Saved data entries
______

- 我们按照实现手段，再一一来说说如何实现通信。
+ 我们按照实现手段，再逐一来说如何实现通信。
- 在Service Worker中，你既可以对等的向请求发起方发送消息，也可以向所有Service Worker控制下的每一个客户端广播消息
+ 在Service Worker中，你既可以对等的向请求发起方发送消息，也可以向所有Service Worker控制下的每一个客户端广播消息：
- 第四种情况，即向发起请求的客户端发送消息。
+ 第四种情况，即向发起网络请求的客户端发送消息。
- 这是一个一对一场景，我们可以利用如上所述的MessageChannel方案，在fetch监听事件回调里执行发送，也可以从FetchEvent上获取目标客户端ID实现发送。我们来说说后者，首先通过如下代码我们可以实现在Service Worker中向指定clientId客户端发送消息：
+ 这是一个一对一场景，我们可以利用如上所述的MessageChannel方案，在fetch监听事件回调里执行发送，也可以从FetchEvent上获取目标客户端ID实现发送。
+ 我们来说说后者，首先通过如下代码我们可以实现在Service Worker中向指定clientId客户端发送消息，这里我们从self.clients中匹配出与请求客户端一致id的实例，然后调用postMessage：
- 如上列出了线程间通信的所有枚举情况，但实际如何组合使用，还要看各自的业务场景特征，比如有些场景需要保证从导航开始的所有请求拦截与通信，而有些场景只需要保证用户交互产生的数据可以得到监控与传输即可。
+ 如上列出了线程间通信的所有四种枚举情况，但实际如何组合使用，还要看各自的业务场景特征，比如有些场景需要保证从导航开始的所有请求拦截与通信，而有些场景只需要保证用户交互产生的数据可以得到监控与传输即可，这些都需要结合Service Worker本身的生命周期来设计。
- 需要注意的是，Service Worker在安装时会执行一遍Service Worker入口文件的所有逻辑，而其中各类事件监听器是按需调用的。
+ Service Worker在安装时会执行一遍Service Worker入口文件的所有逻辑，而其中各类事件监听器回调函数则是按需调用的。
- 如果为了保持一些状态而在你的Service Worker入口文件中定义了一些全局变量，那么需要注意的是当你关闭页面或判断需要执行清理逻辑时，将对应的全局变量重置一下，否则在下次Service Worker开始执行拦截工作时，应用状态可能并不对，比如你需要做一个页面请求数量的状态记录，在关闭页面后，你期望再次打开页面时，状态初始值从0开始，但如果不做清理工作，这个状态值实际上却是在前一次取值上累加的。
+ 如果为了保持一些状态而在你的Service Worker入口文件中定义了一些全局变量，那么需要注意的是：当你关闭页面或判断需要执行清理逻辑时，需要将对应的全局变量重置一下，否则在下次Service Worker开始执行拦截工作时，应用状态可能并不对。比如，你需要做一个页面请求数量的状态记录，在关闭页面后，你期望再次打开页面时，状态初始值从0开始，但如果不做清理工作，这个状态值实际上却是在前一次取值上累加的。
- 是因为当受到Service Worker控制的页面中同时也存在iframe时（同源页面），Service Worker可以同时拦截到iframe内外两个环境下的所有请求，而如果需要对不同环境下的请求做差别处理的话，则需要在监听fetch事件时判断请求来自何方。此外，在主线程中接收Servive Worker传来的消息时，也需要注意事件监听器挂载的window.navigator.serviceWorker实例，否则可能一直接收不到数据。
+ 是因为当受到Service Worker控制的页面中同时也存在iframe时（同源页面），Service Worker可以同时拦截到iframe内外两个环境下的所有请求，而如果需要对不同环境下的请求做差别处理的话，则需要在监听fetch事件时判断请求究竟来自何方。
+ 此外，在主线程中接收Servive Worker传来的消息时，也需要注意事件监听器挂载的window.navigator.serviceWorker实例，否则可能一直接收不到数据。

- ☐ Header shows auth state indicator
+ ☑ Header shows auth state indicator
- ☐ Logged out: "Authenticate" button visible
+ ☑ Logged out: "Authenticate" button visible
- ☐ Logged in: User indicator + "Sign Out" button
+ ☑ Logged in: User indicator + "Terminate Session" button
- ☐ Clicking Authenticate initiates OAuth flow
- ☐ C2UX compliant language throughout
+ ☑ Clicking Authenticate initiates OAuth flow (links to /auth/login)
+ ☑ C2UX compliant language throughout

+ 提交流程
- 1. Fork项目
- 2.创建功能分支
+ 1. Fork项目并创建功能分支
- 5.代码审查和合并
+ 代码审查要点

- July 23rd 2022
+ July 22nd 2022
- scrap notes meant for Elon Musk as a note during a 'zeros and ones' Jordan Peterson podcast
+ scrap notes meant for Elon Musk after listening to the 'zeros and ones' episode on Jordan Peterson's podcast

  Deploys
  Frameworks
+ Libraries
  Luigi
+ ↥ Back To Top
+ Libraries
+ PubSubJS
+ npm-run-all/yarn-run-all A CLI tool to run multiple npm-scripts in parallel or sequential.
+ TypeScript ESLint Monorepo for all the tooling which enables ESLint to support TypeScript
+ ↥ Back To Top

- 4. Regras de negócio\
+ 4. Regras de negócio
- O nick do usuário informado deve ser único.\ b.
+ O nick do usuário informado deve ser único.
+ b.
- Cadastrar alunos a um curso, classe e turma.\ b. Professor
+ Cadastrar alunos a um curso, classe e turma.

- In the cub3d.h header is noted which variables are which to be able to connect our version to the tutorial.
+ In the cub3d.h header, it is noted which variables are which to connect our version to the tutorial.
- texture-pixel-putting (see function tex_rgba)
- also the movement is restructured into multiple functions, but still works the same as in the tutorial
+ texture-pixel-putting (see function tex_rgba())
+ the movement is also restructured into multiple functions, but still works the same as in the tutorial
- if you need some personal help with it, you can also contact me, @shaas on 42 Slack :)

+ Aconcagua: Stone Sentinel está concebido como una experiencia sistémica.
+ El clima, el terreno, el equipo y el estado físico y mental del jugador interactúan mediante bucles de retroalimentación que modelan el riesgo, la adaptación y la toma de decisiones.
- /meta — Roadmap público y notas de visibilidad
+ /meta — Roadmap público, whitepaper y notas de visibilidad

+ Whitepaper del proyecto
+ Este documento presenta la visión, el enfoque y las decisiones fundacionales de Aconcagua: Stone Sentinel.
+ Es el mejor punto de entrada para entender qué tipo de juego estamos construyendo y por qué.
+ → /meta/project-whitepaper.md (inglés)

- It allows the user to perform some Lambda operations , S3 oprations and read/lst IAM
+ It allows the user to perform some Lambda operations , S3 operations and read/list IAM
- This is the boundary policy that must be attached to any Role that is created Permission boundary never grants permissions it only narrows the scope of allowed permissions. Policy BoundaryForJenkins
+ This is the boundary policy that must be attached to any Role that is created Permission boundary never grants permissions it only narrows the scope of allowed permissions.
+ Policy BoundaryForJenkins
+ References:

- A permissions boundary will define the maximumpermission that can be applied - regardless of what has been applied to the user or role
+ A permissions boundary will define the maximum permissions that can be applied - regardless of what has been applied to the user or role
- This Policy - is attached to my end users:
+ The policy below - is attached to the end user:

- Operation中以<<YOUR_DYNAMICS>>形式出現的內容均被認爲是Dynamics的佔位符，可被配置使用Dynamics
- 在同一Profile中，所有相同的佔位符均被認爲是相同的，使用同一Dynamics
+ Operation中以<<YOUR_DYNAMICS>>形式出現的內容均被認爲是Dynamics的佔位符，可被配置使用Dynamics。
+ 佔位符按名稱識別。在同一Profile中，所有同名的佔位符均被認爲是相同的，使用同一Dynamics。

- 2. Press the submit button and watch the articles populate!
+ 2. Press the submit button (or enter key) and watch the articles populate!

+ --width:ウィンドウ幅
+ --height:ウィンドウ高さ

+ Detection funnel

______

Exercise aim -> Tally the lines of the entries that carry the word "nick" and say only that number.

Task response -> 2